**Exercise objective**
Your answer should be the full set of entries, given again without alteration.

**Records shown**
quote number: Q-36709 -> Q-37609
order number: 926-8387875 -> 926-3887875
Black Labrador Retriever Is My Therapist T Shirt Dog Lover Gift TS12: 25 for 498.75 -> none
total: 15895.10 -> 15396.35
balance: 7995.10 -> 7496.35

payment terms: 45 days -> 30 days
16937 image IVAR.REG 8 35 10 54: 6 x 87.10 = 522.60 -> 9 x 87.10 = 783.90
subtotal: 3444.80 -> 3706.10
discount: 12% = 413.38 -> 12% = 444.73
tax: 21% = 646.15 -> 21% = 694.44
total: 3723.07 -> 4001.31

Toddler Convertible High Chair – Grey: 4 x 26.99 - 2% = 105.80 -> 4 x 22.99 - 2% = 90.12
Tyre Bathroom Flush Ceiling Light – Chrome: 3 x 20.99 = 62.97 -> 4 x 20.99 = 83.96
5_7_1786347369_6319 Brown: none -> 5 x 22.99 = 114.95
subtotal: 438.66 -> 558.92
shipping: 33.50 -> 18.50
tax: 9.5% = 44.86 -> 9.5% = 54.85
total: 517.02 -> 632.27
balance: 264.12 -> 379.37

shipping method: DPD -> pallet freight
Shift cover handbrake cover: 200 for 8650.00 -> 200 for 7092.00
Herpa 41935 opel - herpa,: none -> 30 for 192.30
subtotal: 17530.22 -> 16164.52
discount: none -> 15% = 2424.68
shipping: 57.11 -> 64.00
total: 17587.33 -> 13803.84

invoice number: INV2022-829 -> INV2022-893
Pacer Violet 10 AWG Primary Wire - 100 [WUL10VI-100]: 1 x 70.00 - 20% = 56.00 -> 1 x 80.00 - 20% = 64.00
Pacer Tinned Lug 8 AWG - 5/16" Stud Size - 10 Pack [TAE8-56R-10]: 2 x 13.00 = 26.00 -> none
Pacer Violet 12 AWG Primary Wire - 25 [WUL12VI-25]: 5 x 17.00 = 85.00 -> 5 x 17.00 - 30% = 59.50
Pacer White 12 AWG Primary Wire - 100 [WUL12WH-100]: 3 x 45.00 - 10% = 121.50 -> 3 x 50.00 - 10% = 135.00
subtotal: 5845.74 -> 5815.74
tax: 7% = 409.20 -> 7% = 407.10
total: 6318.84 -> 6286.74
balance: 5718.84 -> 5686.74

**Task output**
quote number: Q-36709 -> Q-37609
order number: 926-8387875 -> 926-3887875
Black Labrador Retriever Is My Therapist T Shirt Dog Lover Gift TS12: 25 for 498.75 -> none
total: 15895.10 -> 15396.35
balance: 7995.10 -> 7496.35

payment terms: 45 days -> 30 days
16937 image IVAR.REG 8 35 10 54: 6 x 87.10 = 522.60 -> 9 x 87.10 = 783.90
subtotal: 3444.80 -> 3706.10
discount: 12% = 413.38 -> 12% = 444.73
tax: 21% = 646.15 -> 21% = 694.44
total: 3723.07 -> 4001.31

Toddler Convertible High Chair – Grey: 4 x 26.99 - 2% = 105.80 -> 4 x 22.99 - 2% = 90.12
Tyre Bathroom Flush Ceiling Light – Chrome: 3 x 20.99 = 62.97 -> 4 x 20.99 = 83.96
5_7_1786347369_6319 Brown: none -> 5 x 22.99 = 114.95
subtotal: 438.66 -> 558.92
shipping: 33.50 -> 18.50
tax: 9.5% = 44.86 -> 9.5% = 54.85
total: 517.02 -> 632.27
balance: 264.12 -> 379.37

shipping method: DPD -> pallet freight
Shift cover handbrake cover: 200 for 8650.00 -> 200 for 7092.00
Herpa 41935 opel - herpa,: none -> 30 for 192.30
subtotal: 17530.22 -> 16164.52
discount: none -> 15% = 2424.68
shipping: 57.11 -> 64.00
total: 17587.33 -> 13803.84

invoice number: INV2022-829 -> INV2022-893
Pacer Violet 10 AWG Primary Wire - 100 [WUL10VI-100]: 1 x 70.00 - 20% = 56.00 -> 1 x 80.00 - 20% = 64.00
Pacer Tinned Lug 8 AWG - 5/16" Stud Size - 10 Pack [TAE8-56R-10]: 2 x 13.00 = 26.00 -> none
Pacer Violet 12 AWG Primary Wire - 25 [WUL12VI-25]: 5 x 17.00 = 85.00 -> 5 x 17.00 - 30% = 59.50
Pacer White 12 AWG Primary Wire - 100 [WUL12WH-100]: 3 x 45.00 - 10% = 121.50 -> 3 x 50.00 - 10% = 135.00
subtotal: 5845.74 -> 5815.74
tax: 7% = 409.20 -> 7% = 407.10
total: 6318.84 -> 6286.74
balance: 5718.84 -> 5686.74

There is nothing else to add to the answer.